Sentiment analysis is a part of text mining used to dig up information from a sentence or document. This study focuses on text classification for the purpose of a sentiment analysis on hospital review by customers through criticism and suggestion on Google Maps Review. The data of texts collected still contain a lot of nonstandard words. These nonstandard words cause problem in the preprocessing stage. Thus, the selection and combination of techniques in the preprocessing stage emerge as something crucial for the accuracy improvement in the computation of machine learning.

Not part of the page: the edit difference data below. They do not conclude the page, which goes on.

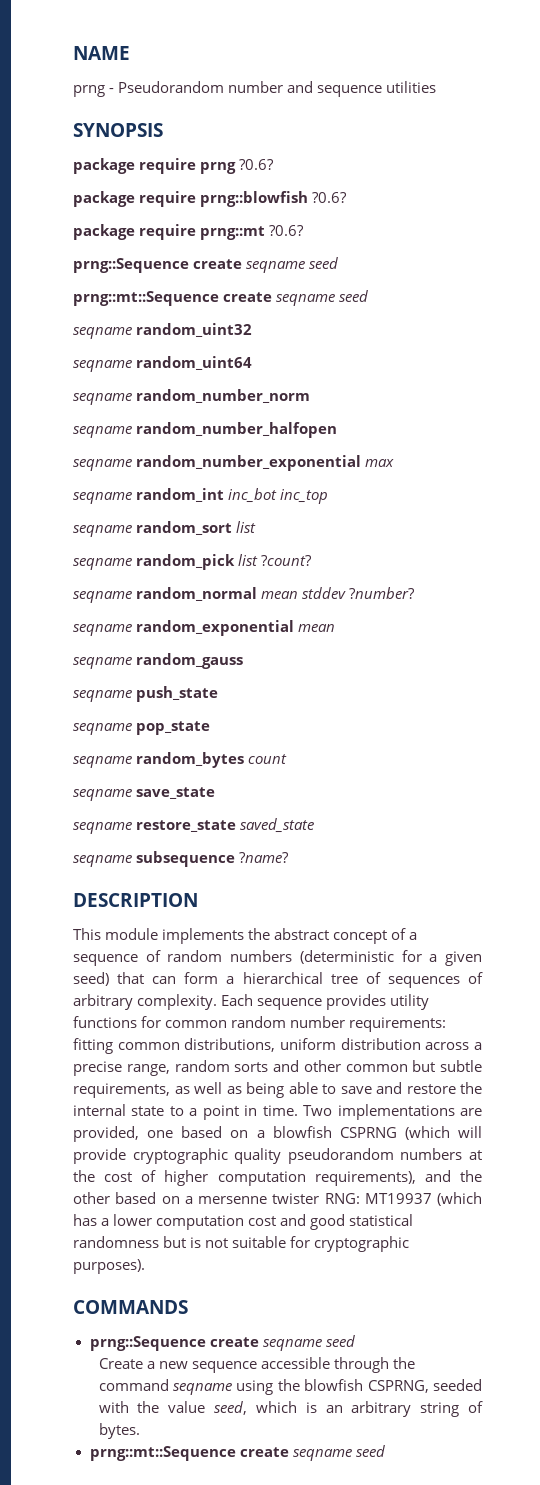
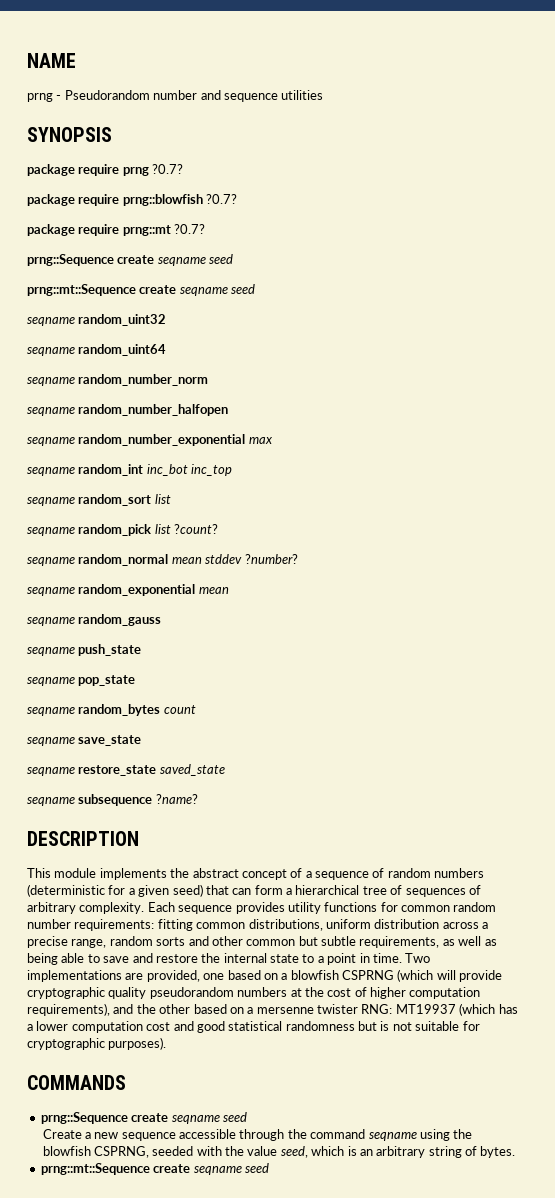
[239,159,275,170] ?0.6? -> [152,164,184,174] ?0.7?
[312,192,348,203] ?0.6? -> [206,194,238,204] ?0.7?
[269,225,305,236] ?0.6? -> [174,224,206,234] ?0.7?

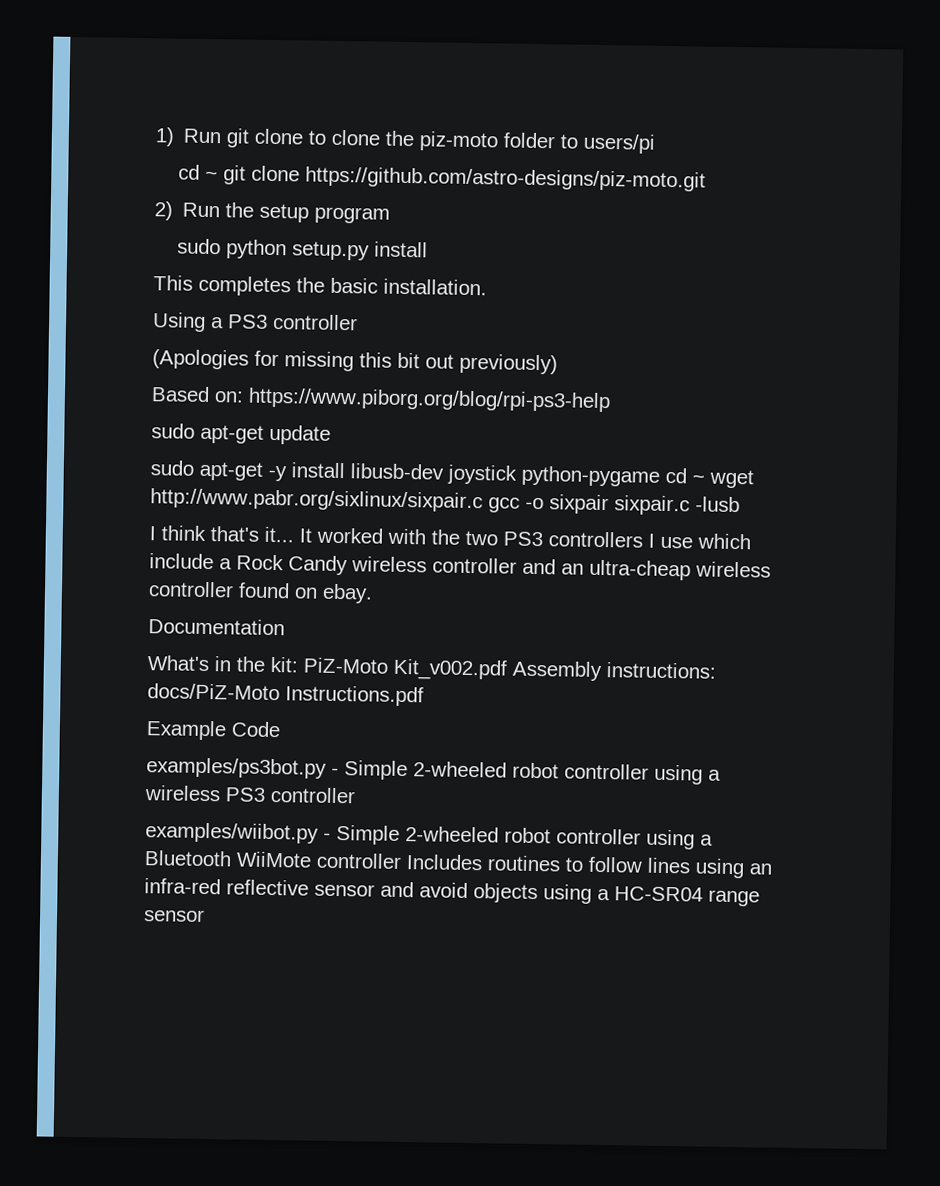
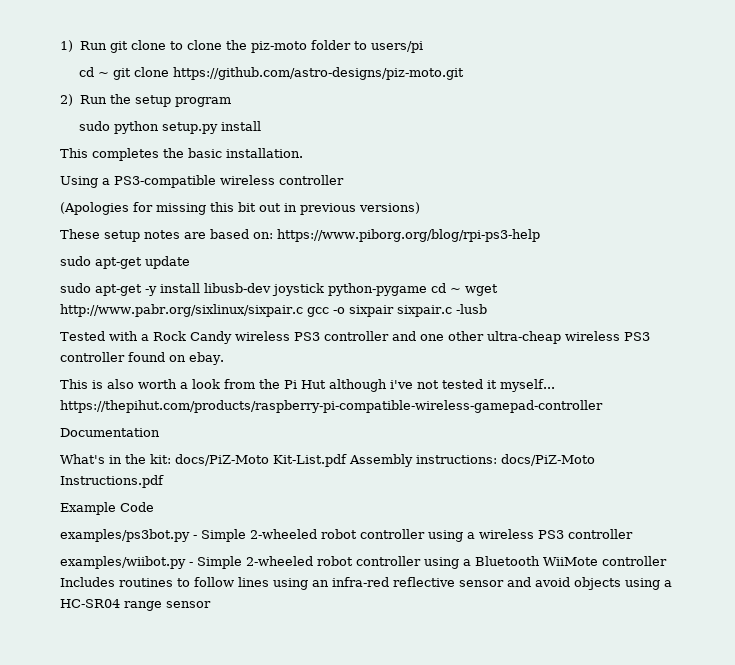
[227,314,268,329] PS3 -> [114,175,275,188] PS3-compatible wireless
[459,353,558,375] [151,386,210,403] previously) // Based -> [284,202,420,215] [60,229,249,242] in previous versions) // These setup notes are based
[149,525,751,550] [149,553,214,570] I think that's it... It worked with the two PS3 controllers I use which include -> [60,331,138,341] Tested with
(427, 564) none -> [293,332,320,341] PS3
[561,563,584,575] an -> [419,331,484,341] one other
(771, 569) none -> [623,332,650,341] PS3
(373, 593) none -> [60,379,555,392] [60,400,603,413] // This is also worth a look from the Pi Hut although i've not tested it myself... https://thepihut.com/products/raspberry-pi-compatible-wireless-gamepad-controller
[303,657,507,681] PiZ-Moto Kit_v002.pdf -> [175,454,347,467] docs/PiZ-Moto Kit-List.pdf

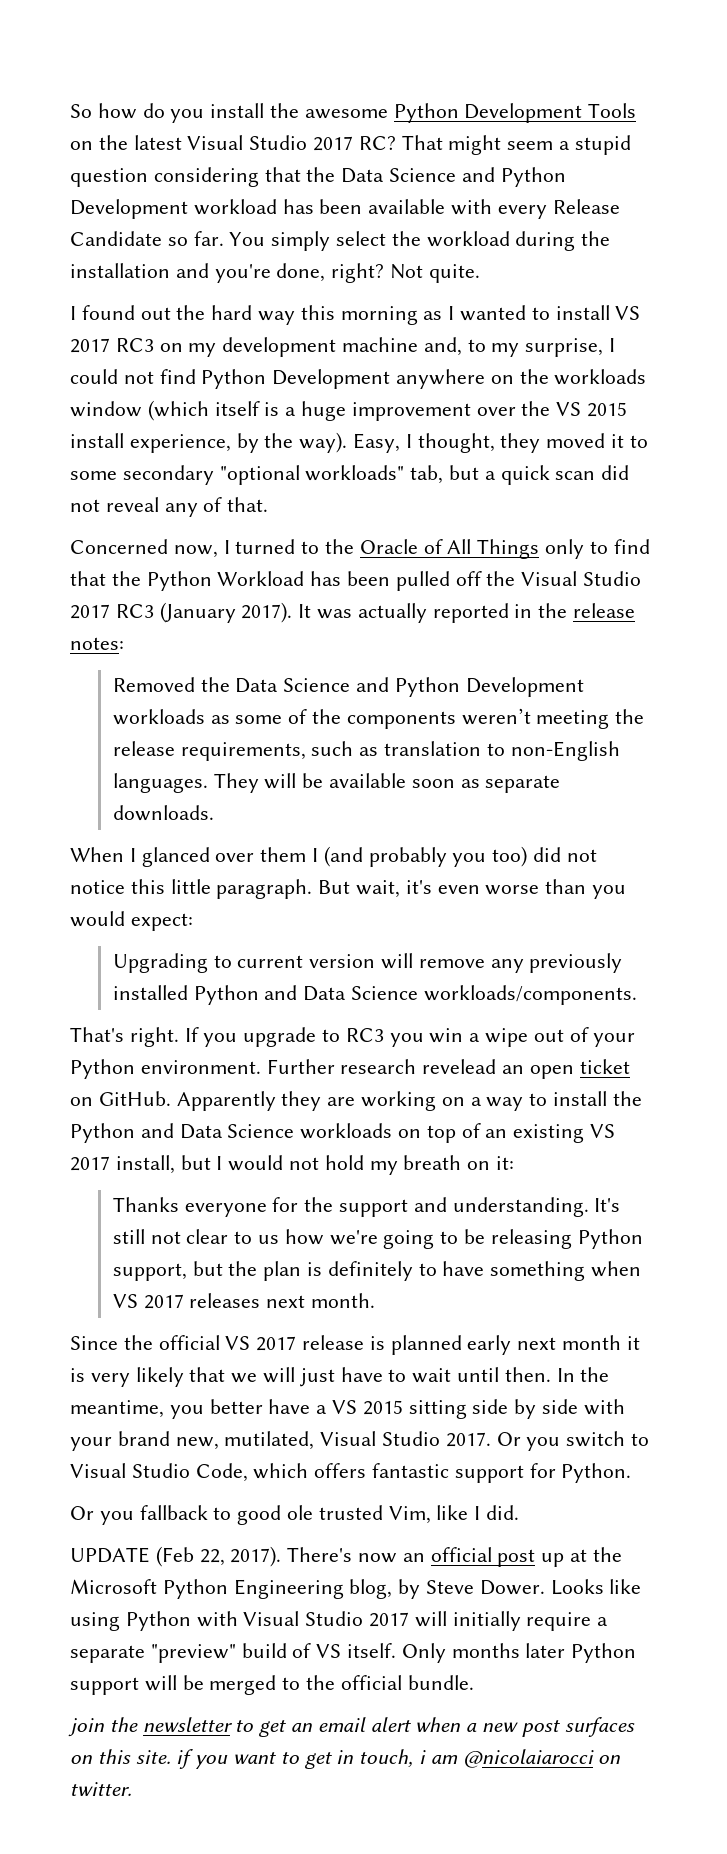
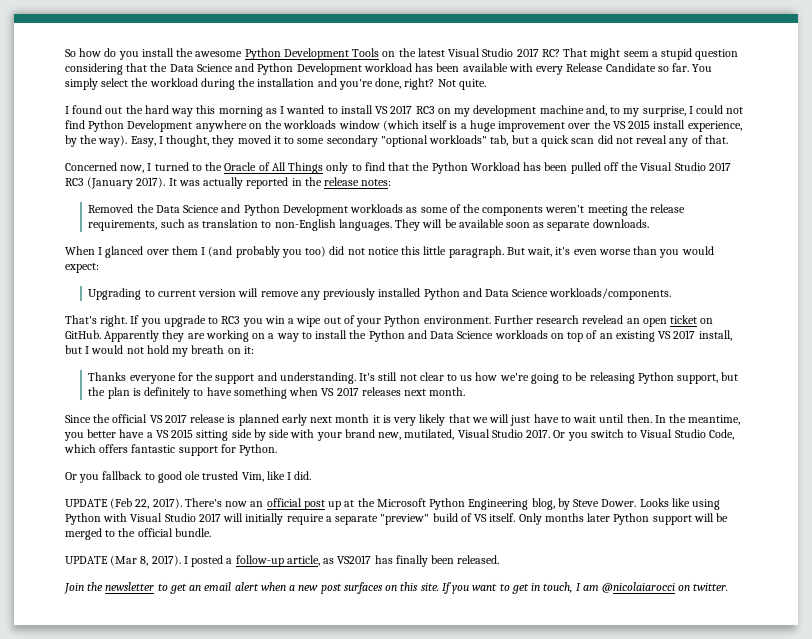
[68,1718,105,1737] join -> [65,555,500,567] [64,583,84,594] UPDATE (Mar 8, 2017). I posted a follow-up article, as VS2017 has finally been released. // Join
[176,1749,194,1769] if -> [441,582,451,594] If
[419,1750,427,1764] i -> [575,583,581,591] I

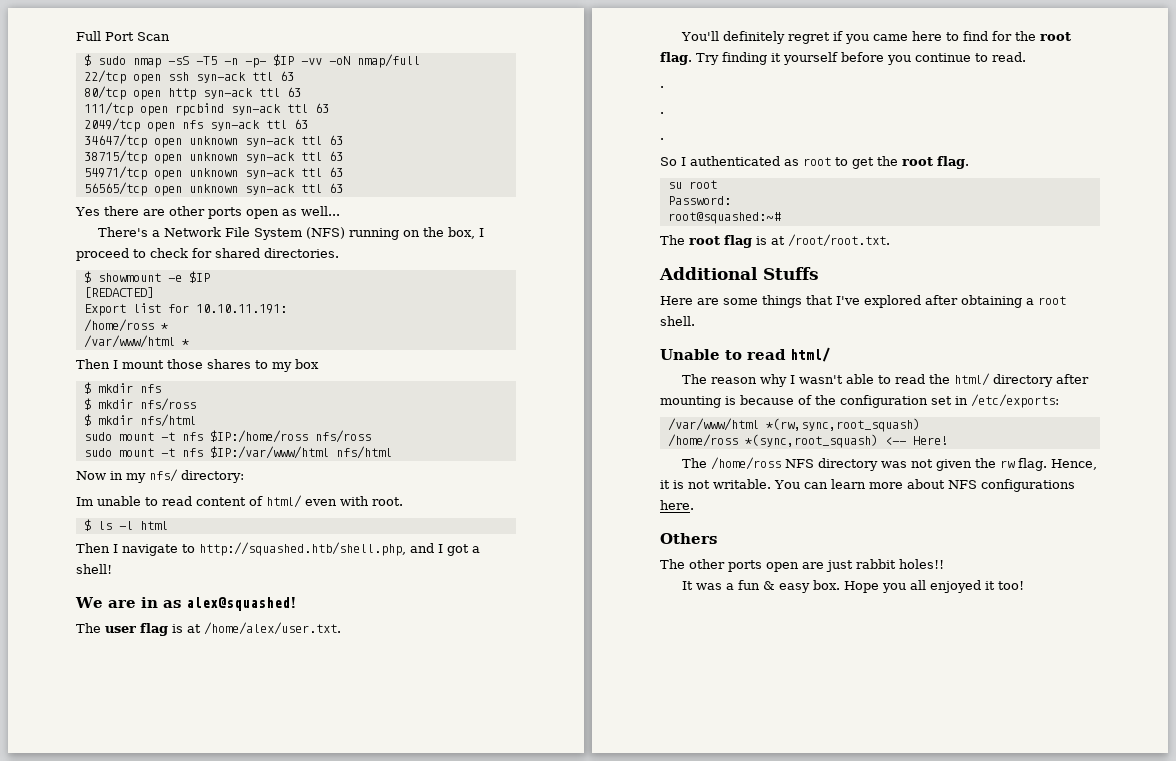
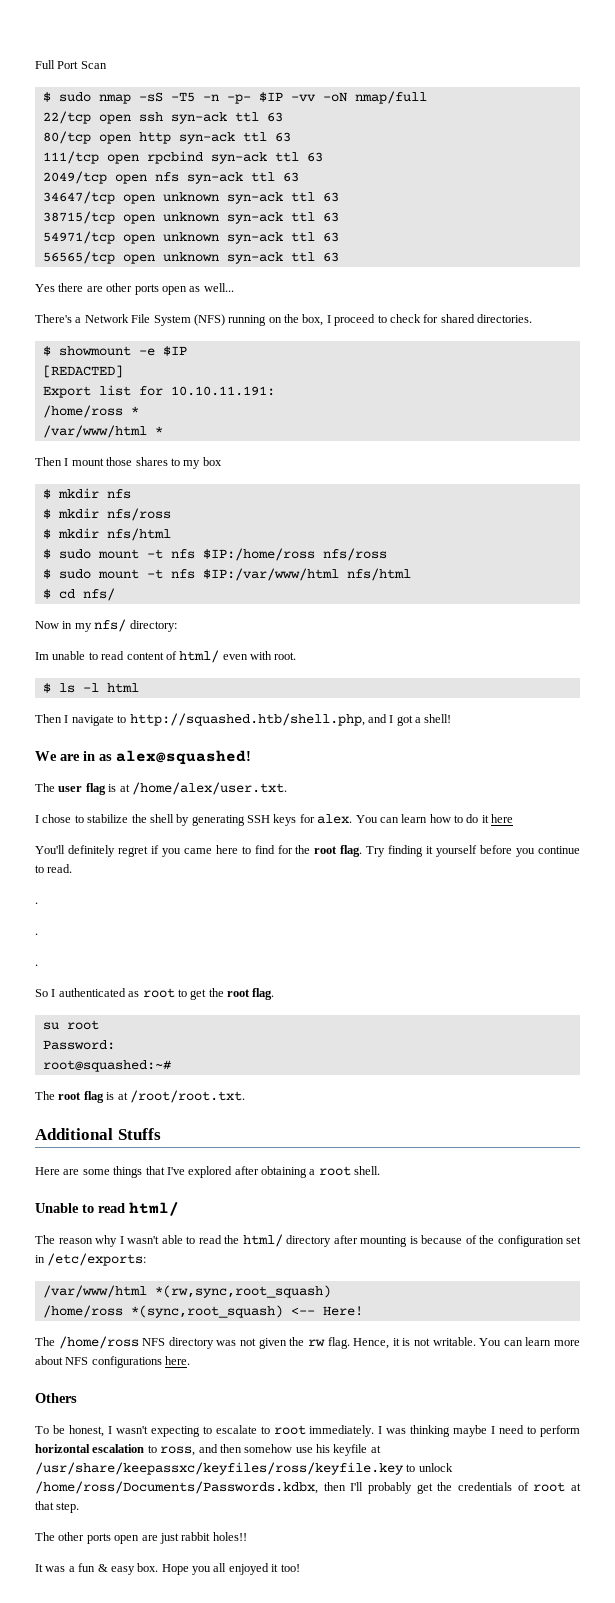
(196, 420) none -> [42,549,51,559] $
(371, 436) none -> [42,569,51,579] $
(392, 452) none -> [42,588,115,601] // $ cd nfs/
(341, 628) none -> [35,814,514,826] // I chose to stabilize the shell by generating SSH keys for alex. You can learn how to do it here
(717, 538) none -> [35,1425,581,1437] [35,1444,381,1456] [35,1462,453,1475] [35,1481,582,1494] [35,1501,80,1513] // To be honest, I wasn't expecting to escalate to root immediately. I was thinking maybe I need to perform horizontal escalation to ross, and then somehow use his keyfile at /usr/share/keepassxc/keyfiles/ross/keyfile.key to unlock /home/ross/Documents/Passwords.kdbx, then I'll probably get the credentials of root at that step.

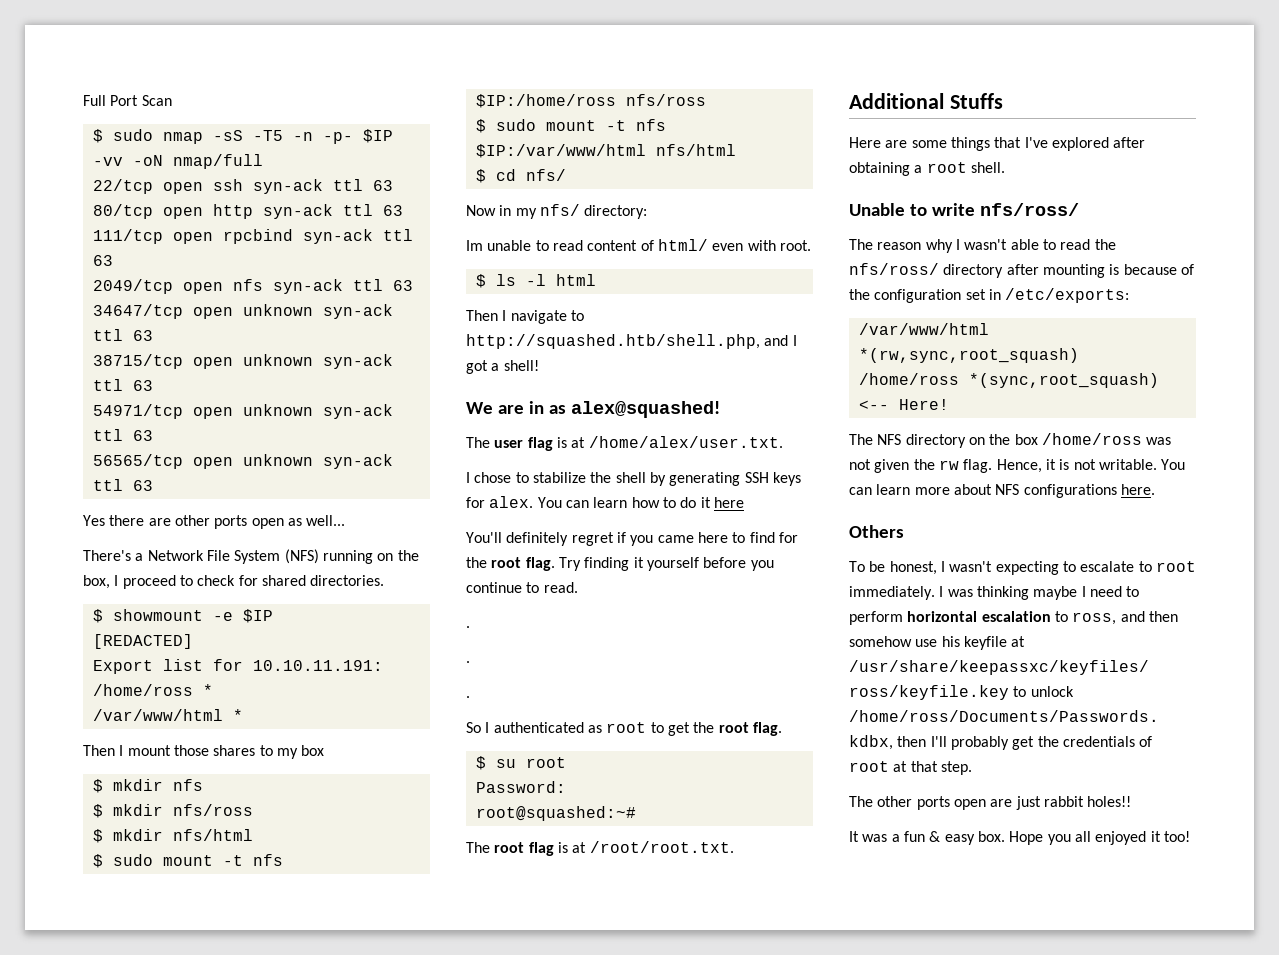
(275, 994) none -> [475,756,486,770] $
[98,1202,179,1216] read html/ -> [931,203,1079,216] write nfs/ross/
[242,1234,283,1247] html/ -> [849,263,939,275] nfs/ross/
[58,1336,139,1349] /home/ross -> (873, 439) none
(214, 1343) none -> [968,433,1142,445] on the box /home/ross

However, not all of the techniques in the preprocessing stage can contribute to improve the accuracy on classification machine. The objective of this study is to improve the accuracy of classification model on hospital review by customers for a sentiment analysis modeling. Through the implementation of the preprocessing technique combination, it can produce a highly accurate classification model. This study experimented with several preprocessing techniques: (1) tokenization, (2) case folding, (3) stop words removal, (4) stemming, and (5) removing punctuation and number. The experiment was done by adding the preprocessing methods: (1) spelling correction and (2) Slang. The result shows that spelling correction and Slang method can assist for improving the accuracy value. Furthermore, the selection of suitable preprocessing technique combination can fasten the training process to produce the more ideal text classification model.